Changes in the amount of vapour indicated that the SunBOTs were up to four times better at harvesting energy at steep angles than a boring old flat, static surface.

By demonstrating that a variety of materials could serve as a synthetic tropic material, the researchers argue their devices could potentially be a solution for just about any system that experiences a loss of efficiency due to a moving energy source.

For example, lawns of these miniature sun-worshippers could theoretically be used to tilt just about any solar process towards the light, from itty-bitty solar cells to evaporation devices that can purify water.

According to the SunBOTs' designers, the sky (if not beyond!) seems to be the limit for this kind of technology.

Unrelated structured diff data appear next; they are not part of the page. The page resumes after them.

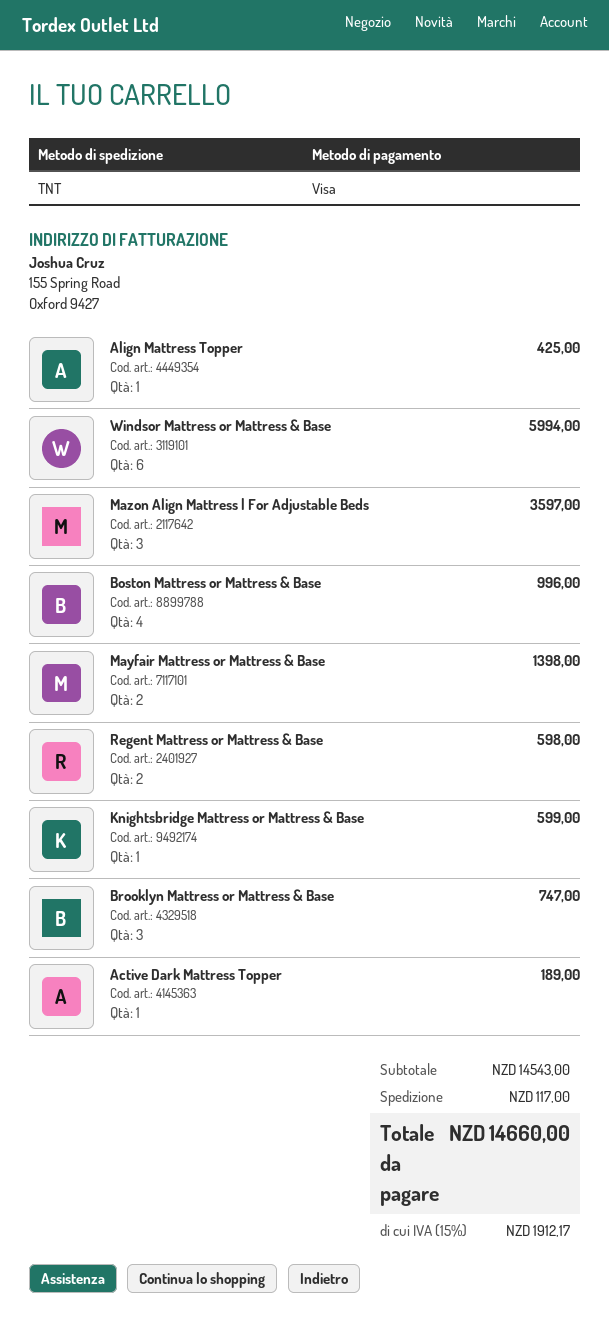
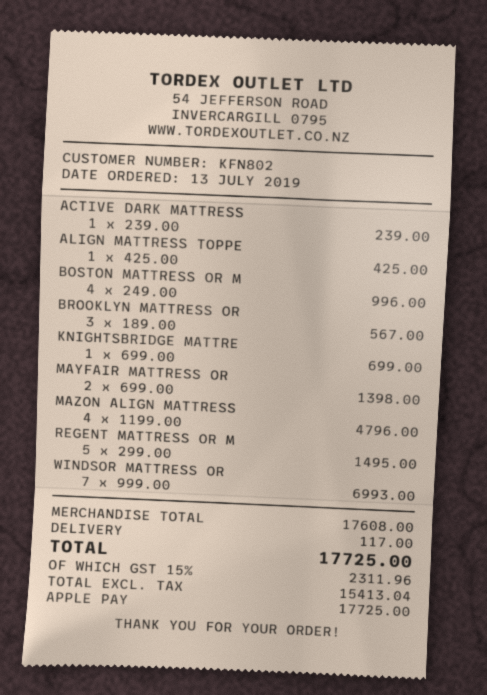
payment method: Visa -> Apple Pay
Windsor Mattress or Mattress & Base: 6 for 5994.00 -> 7 for 6993.00
Mazon Align Mattress | For Adjustable Beds: 3 for 3597.00 -> 4 for 4796.00
Regent Mattress or Mattress & Base: 2 for 598.00 -> 5 for 1495.00
Knightsbridge Mattress or Mattress & Base: 1 for 599.00 -> 1 for 699.00
Brooklyn Mattress or Mattress & Base: 3 for 747.00 -> 3 for 567.00
Active Dark Mattress Topper: 1 for 189.00 -> 1 for 239.00
subtotal: 14543.00 -> 17608.00
tax: 15% = 1912.17 -> 15% = 2311.96
total: 14660.00 -> 17725.00

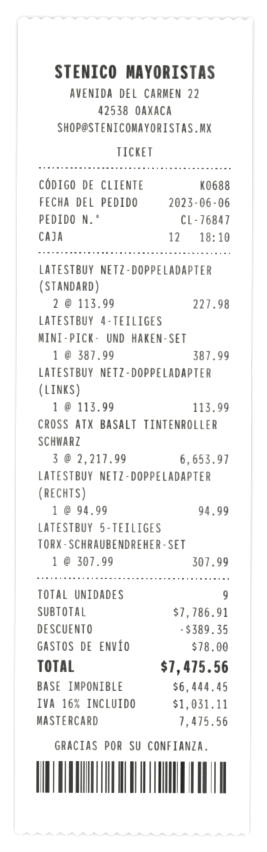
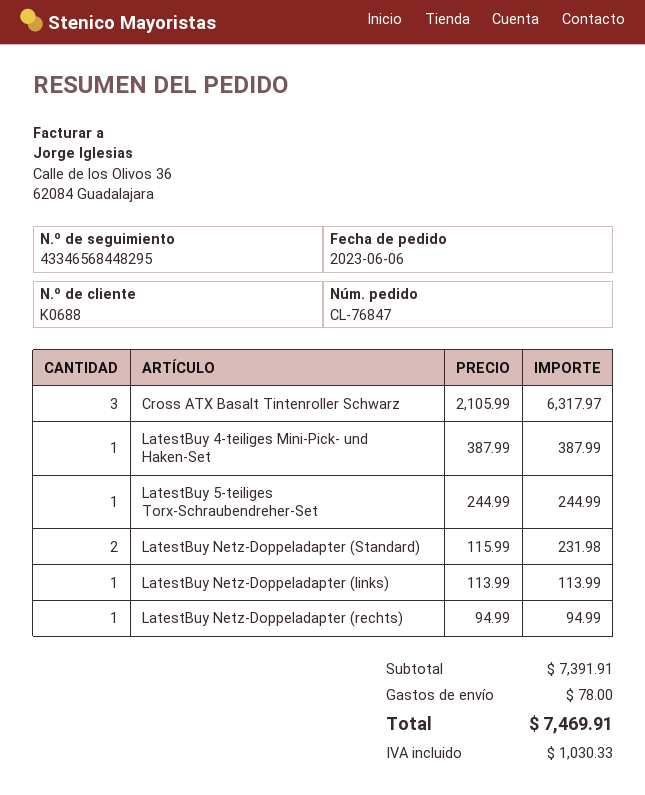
LATESTBUY NETZ-DOPPELADAPTER (STANDARD): 2 x 113.99 = 227.98 -> 2 x 115.99 = 231.98
CROSS ATX BASALT TINTENROLLER SCHWARZ: 3 x 2217.99 = 6653.97 -> 3 x 2105.99 = 6317.97
LATESTBUY 5-TEILIGES TORX-SCHRAUBENDREHER-SET: 1 x 307.99 = 307.99 -> 1 x 244.99 = 244.99
subtotal: 7786.91 -> 7391.91
discount: 389.35 -> none
tax: 1031.11 -> 1030.33
total: 7475.56 -> 7469.91

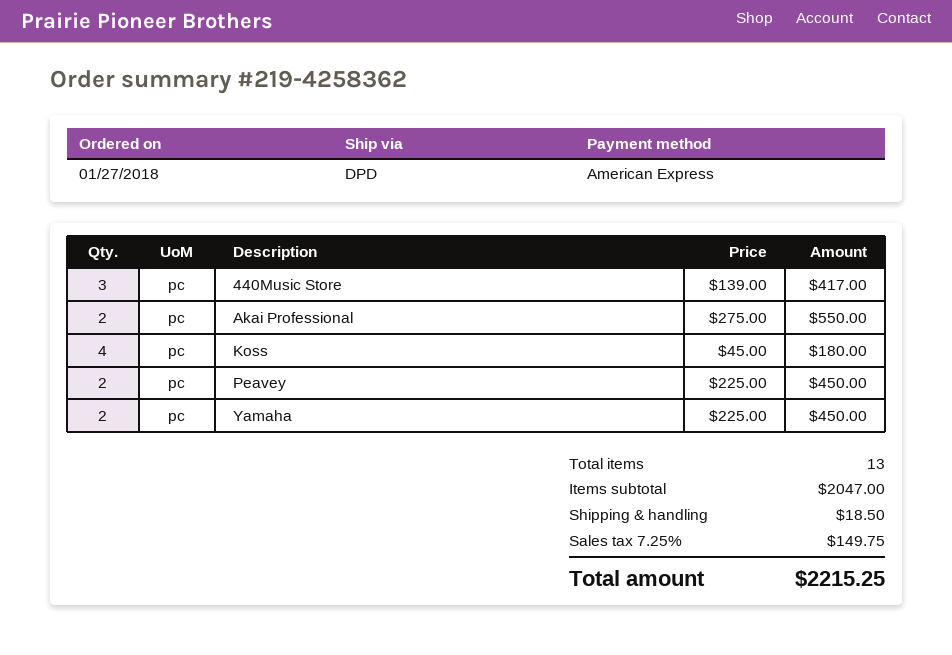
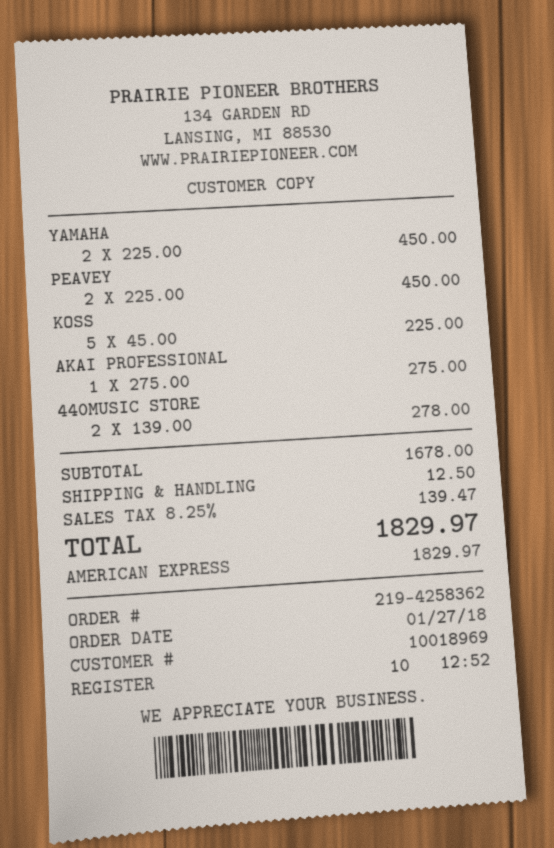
440Music Store: 3 x 139.00 = 417.00 -> 2 x 139.00 = 278.00
Akai Professional: 2 x 275.00 = 550.00 -> 1 x 275.00 = 275.00
Koss: 4 x 45.00 = 180.00 -> 5 x 45.00 = 225.00
subtotal: 2047.00 -> 1678.00
shipping: 18.50 -> 12.50
tax: 7.25% = 149.75 -> 8.25% = 139.47
total: 2215.25 -> 1829.97

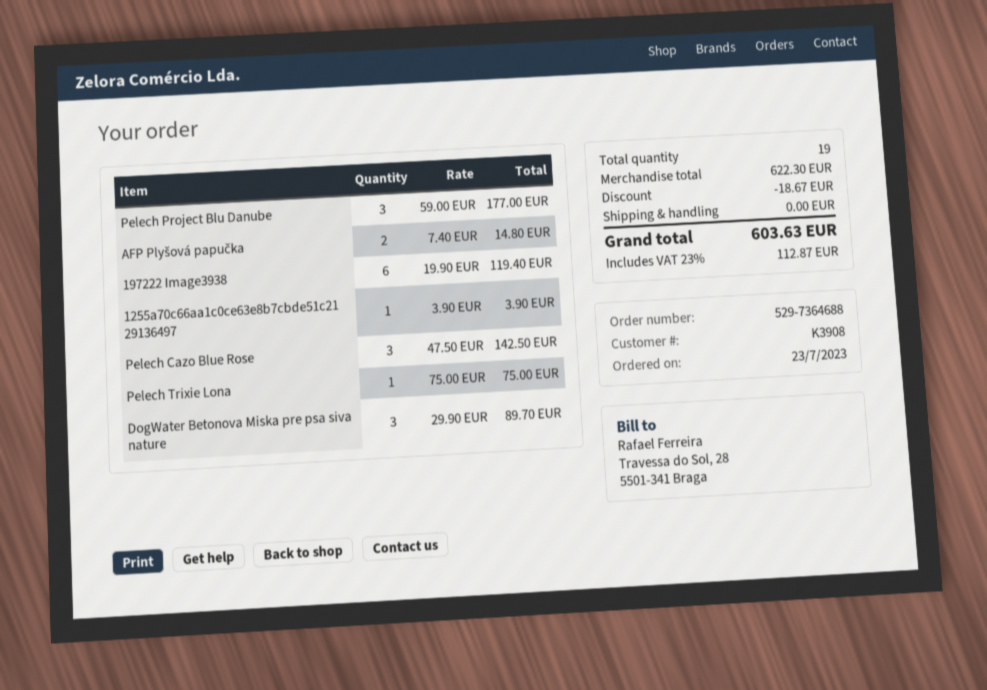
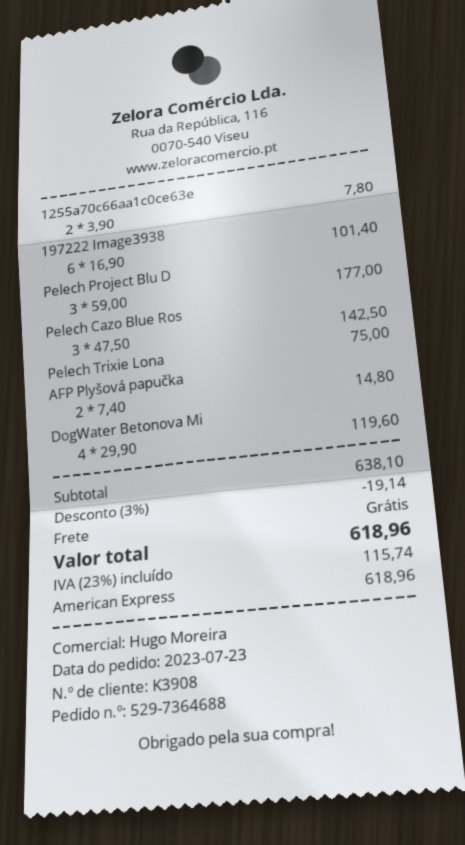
197222 Image3938: 6 x 19.90 = 119.40 -> 6 x 16.90 = 101.40
1255a70c66aa1c0ce63e8b7cbde51c21 29136497: 1 x 3.90 = 3.90 -> 2 x 3.90 = 7.80
DogWater Betonova Miska pre psa siva nature: 3 x 29.90 = 89.70 -> 4 x 29.90 = 119.60
subtotal: 622.30 -> 638.10
discount: 18.67 -> 19.14
tax: 23% = 112.87 -> 23% = 115.74
total: 603.63 -> 618.96

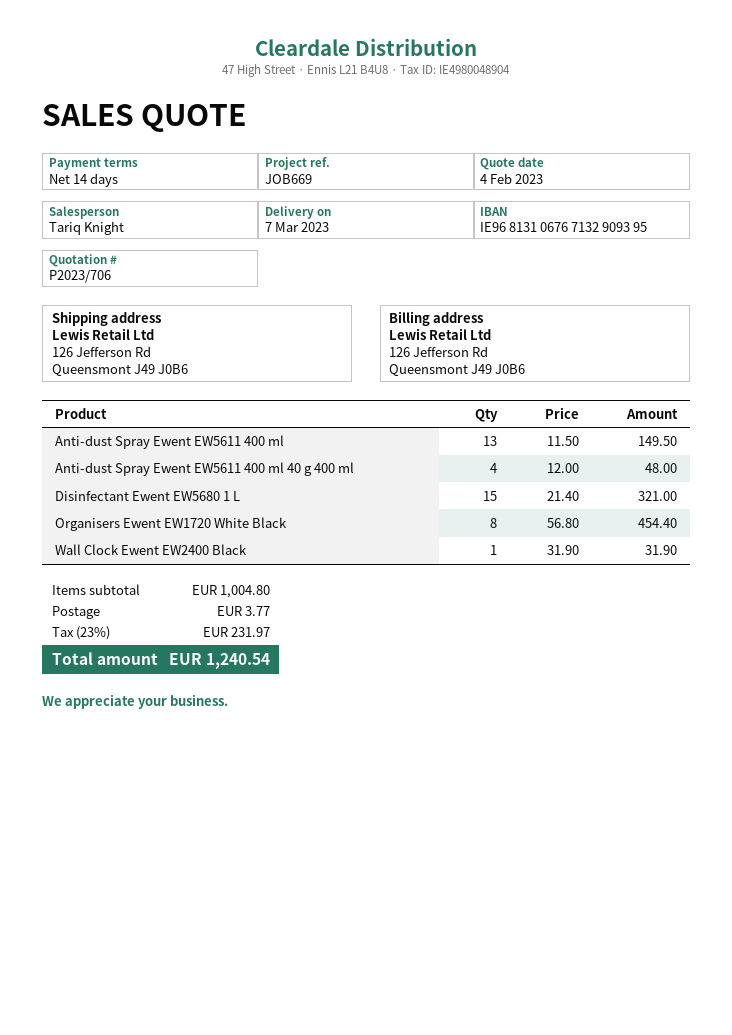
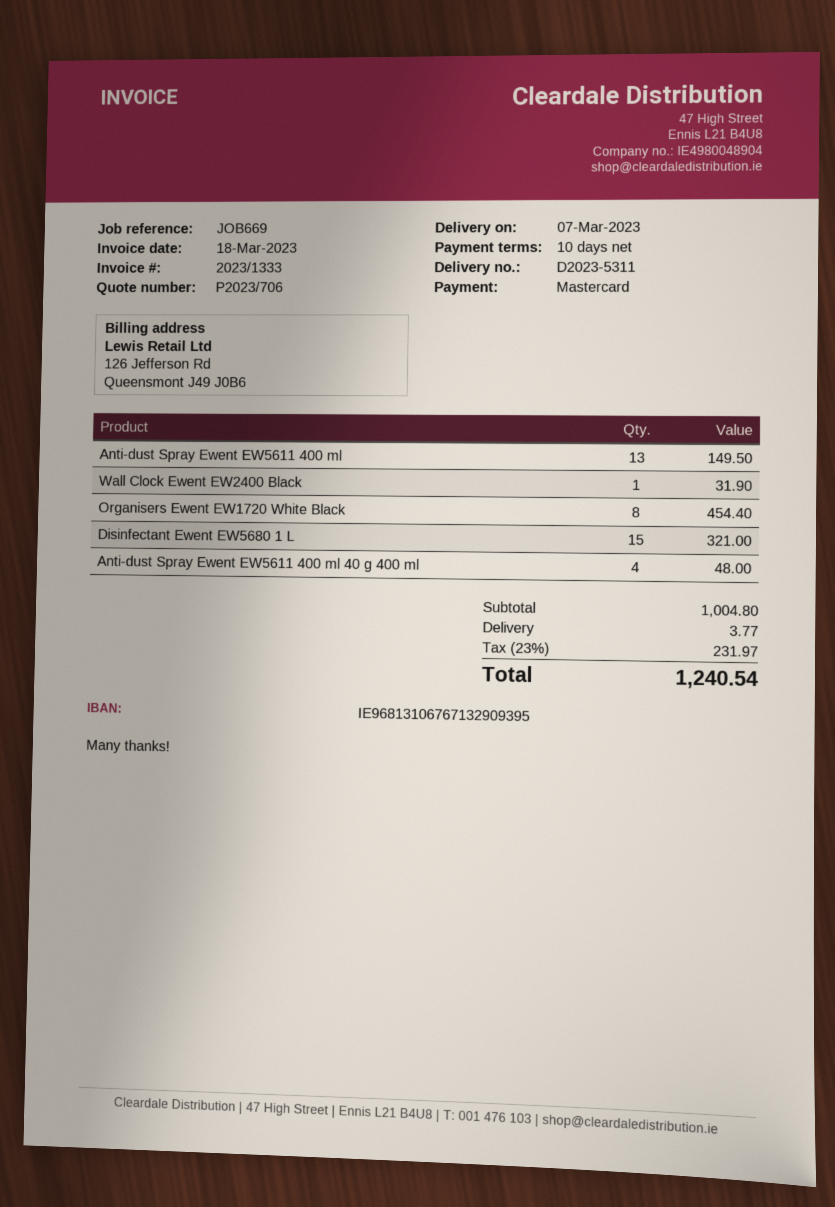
payment terms: 14 days -> 10 days

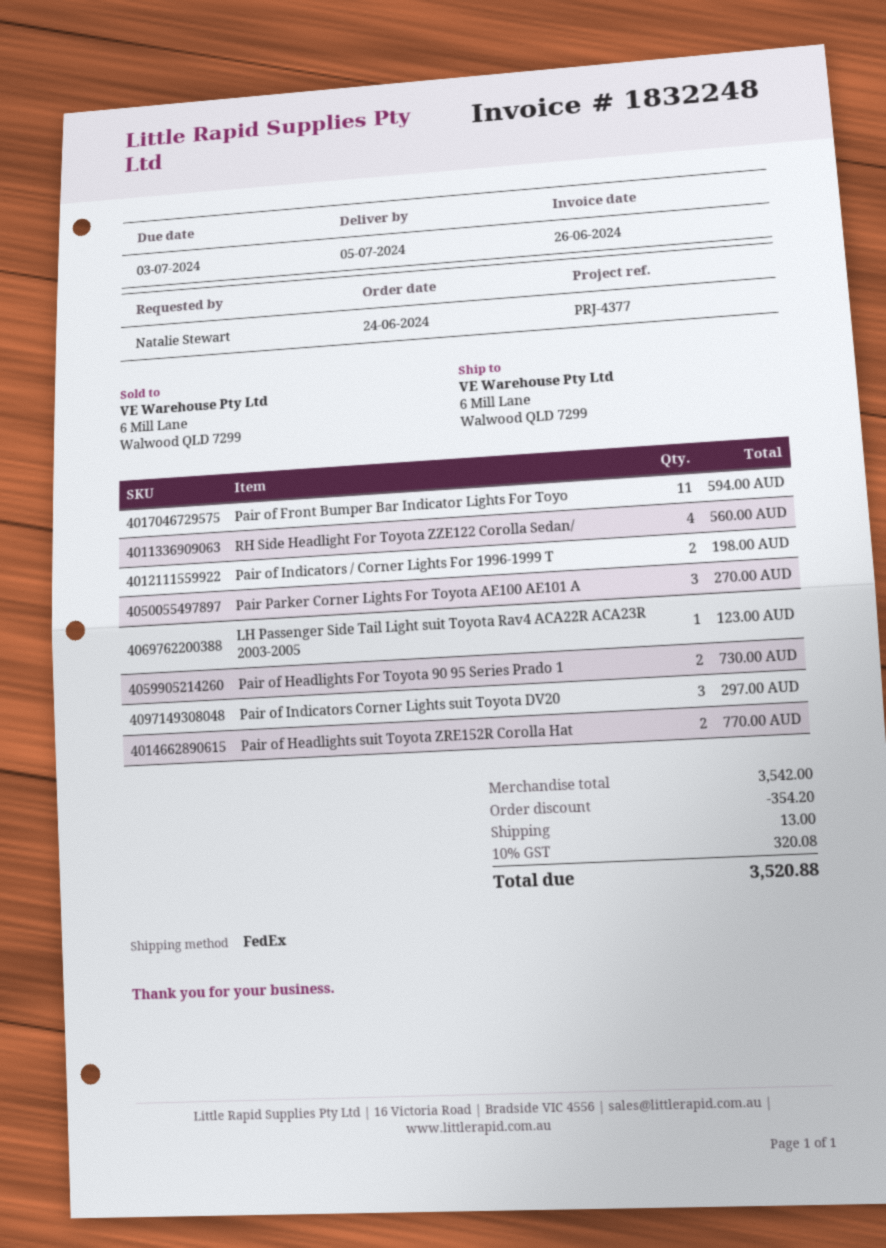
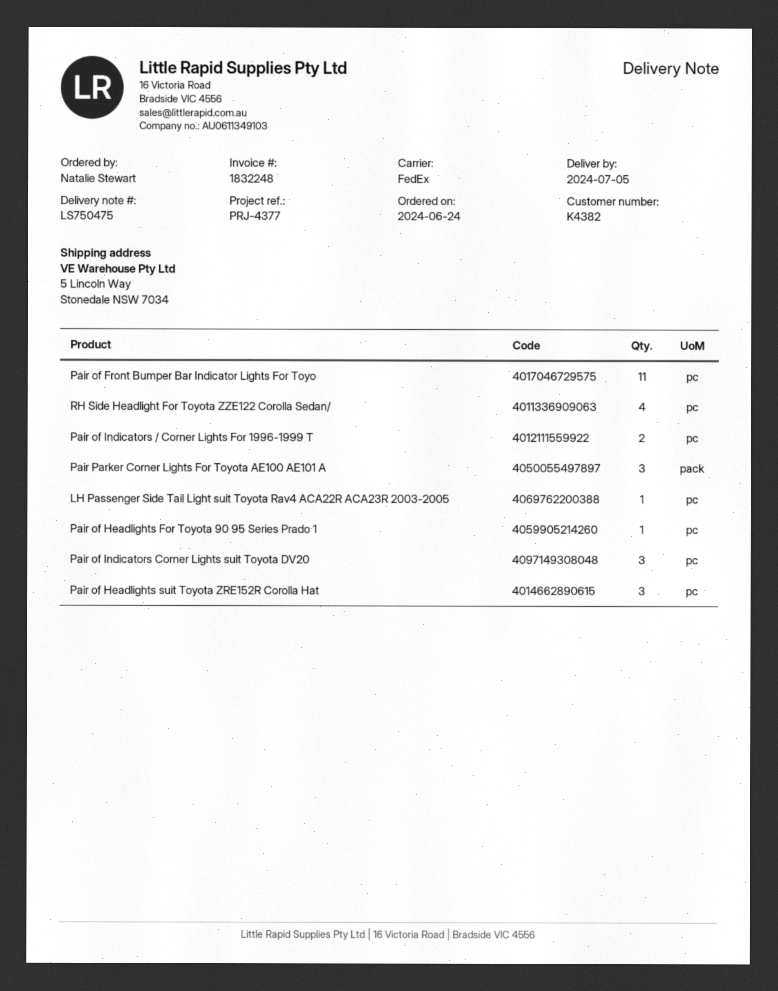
ship to: 6 Mill Lane, Walwood QLD 7299 -> 5 Lincoln Way, Stonedale NSW 7034
Pair of Headlights For Toyota 90 95 Series Prado 1: 2 -> 1
Pair of Headlights suit Toyota ZRE152R Corolla Hat: 2 -> 3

"This work may be useful for enhanced solar harvesters, adaptive signal receivers, smart windows, self-contained robotics, solar sails for spaceships, guided surgery, self-regulating optical devices, and intelligent energy generation (for example, solar cells and biofuels), as well as energetic emission detection and tracking with telescopes, radars and hydrophones," they write in their report.

Even if just a handful of those predictions eventuates into real-world use, the future of synthetic tropic materials is certainly looking brighter.

This research was published in Nature Nanotechnology.